(Working data Opens)

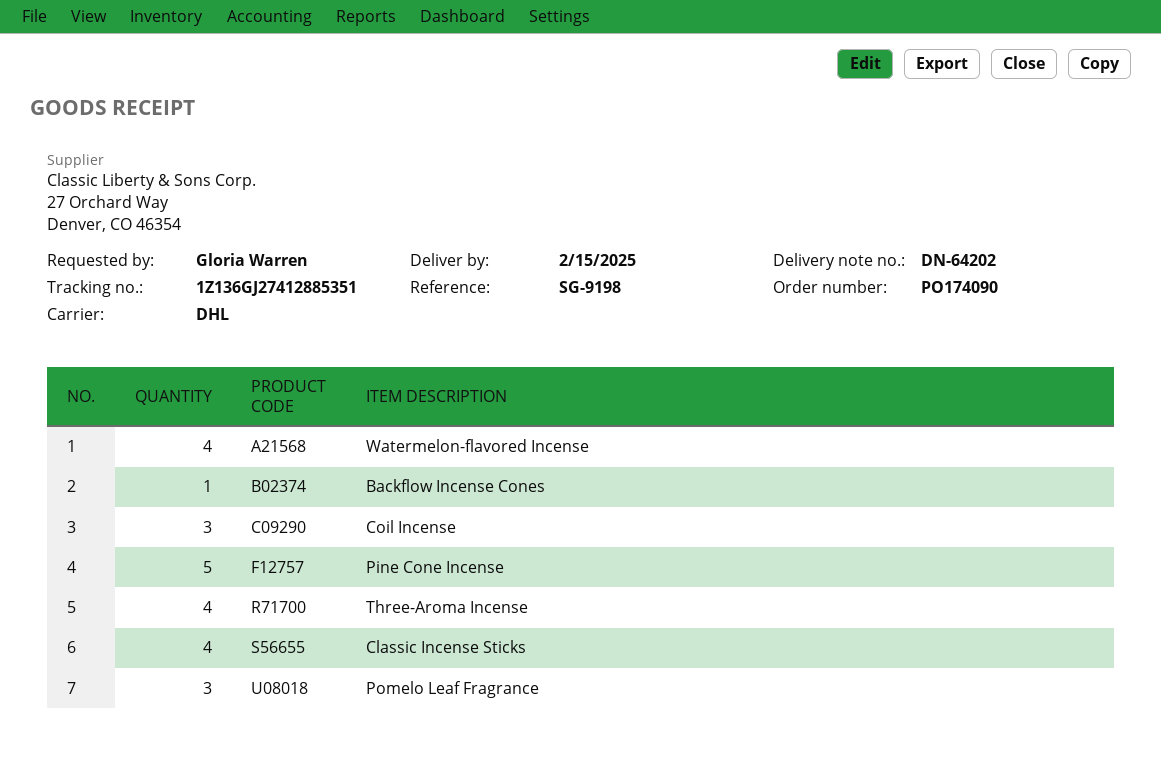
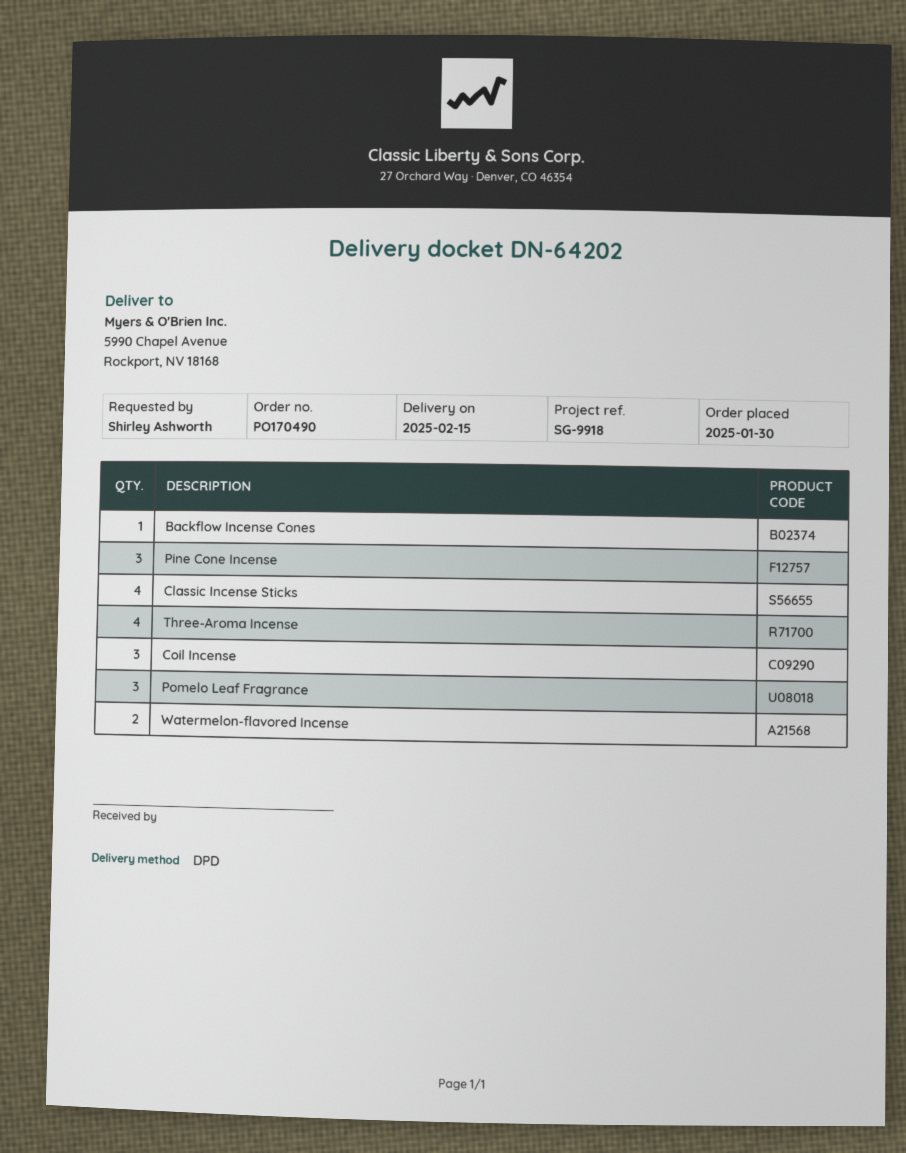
order number: PO174090 -> PO170490
reference: SG-9198 -> SG-9918
ordered by: Gloria Warren -> Shirley Ashworth
shipping method: DHL -> DPD
Watermelon-flavored Incense: 4 -> 2
Pine Cone Incense: 5 -> 3

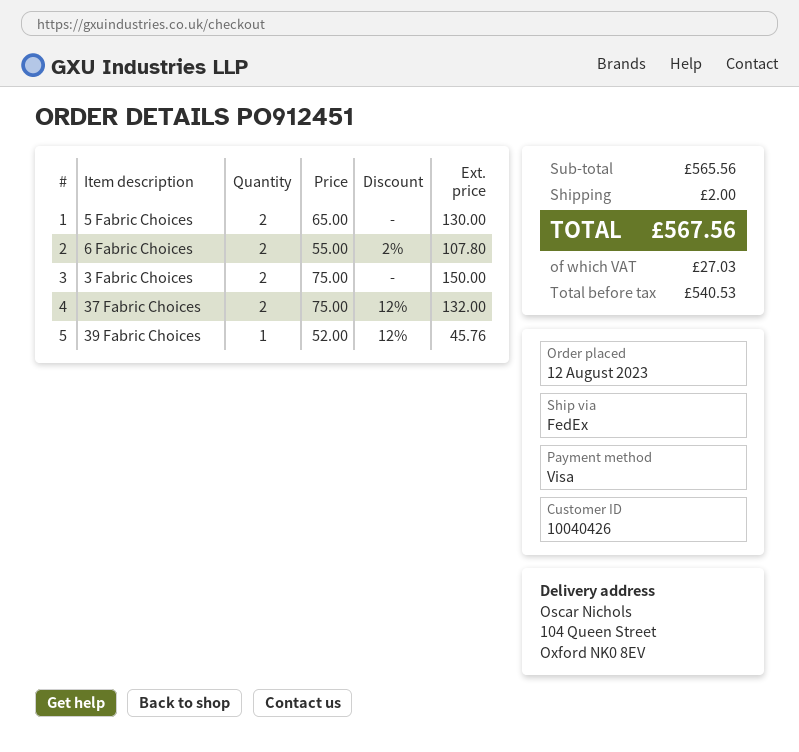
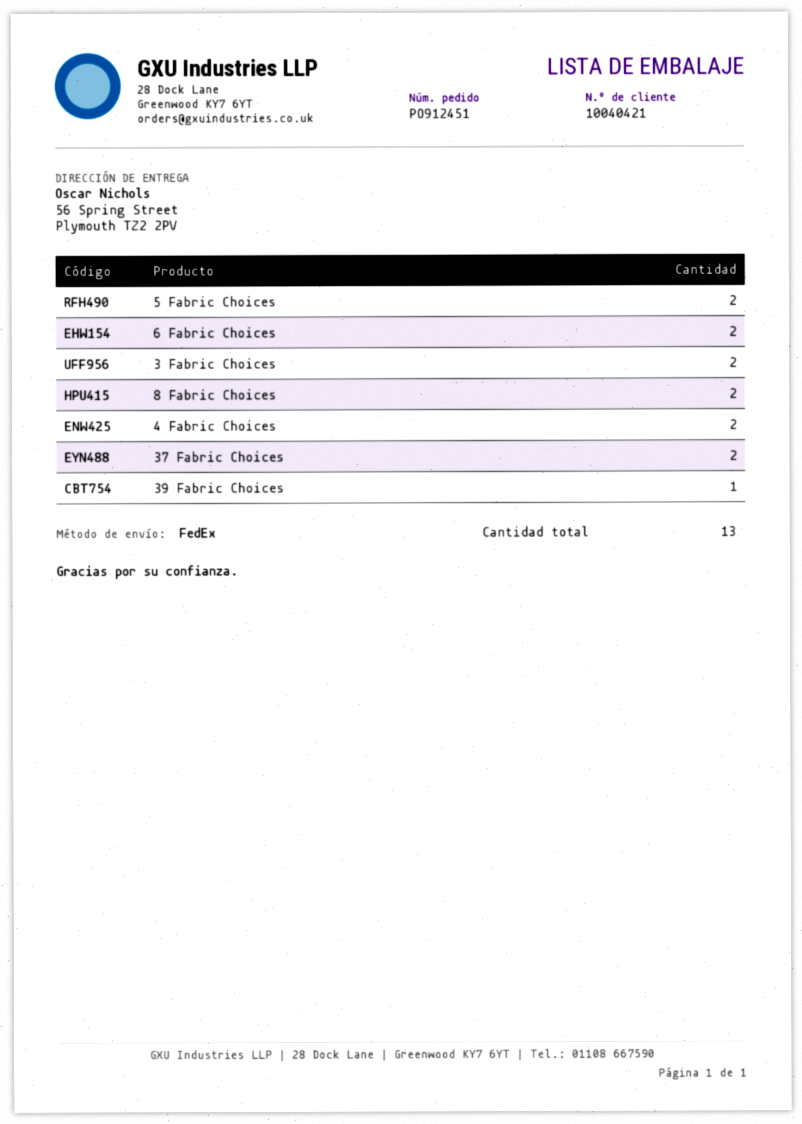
customer number: 10040426 -> 10040421
ship to: 104 Queen Street, Oxford NK0 8EV -> 56 Spring Street, Plymouth TZ2 2PV
8 Fabric Choices: none -> 2
4 Fabric Choices: none -> 2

(Working data Closes)

▸ **Action item**
Your reply must match the data above line for line, except that it holds no pictures.

▸ **Result of this exercise**
order number: PO174090 -> PO170490
reference: SG-9198 -> SG-9918
ordered by: Gloria Warren -> Shirley Ashworth
shipping method: DHL -> DPD
Watermelon-flavored Incense: 4 -> 2
Pine Cone Incense: 5 -> 3

customer number: 10040426 -> 10040421
ship to: 104 Queen Street, Oxford NK0 8EV -> 56 Spring Street, Plymouth TZ2 2PV
8 Fabric Choices: none -> 2
4 Fabric Choices: none -> 2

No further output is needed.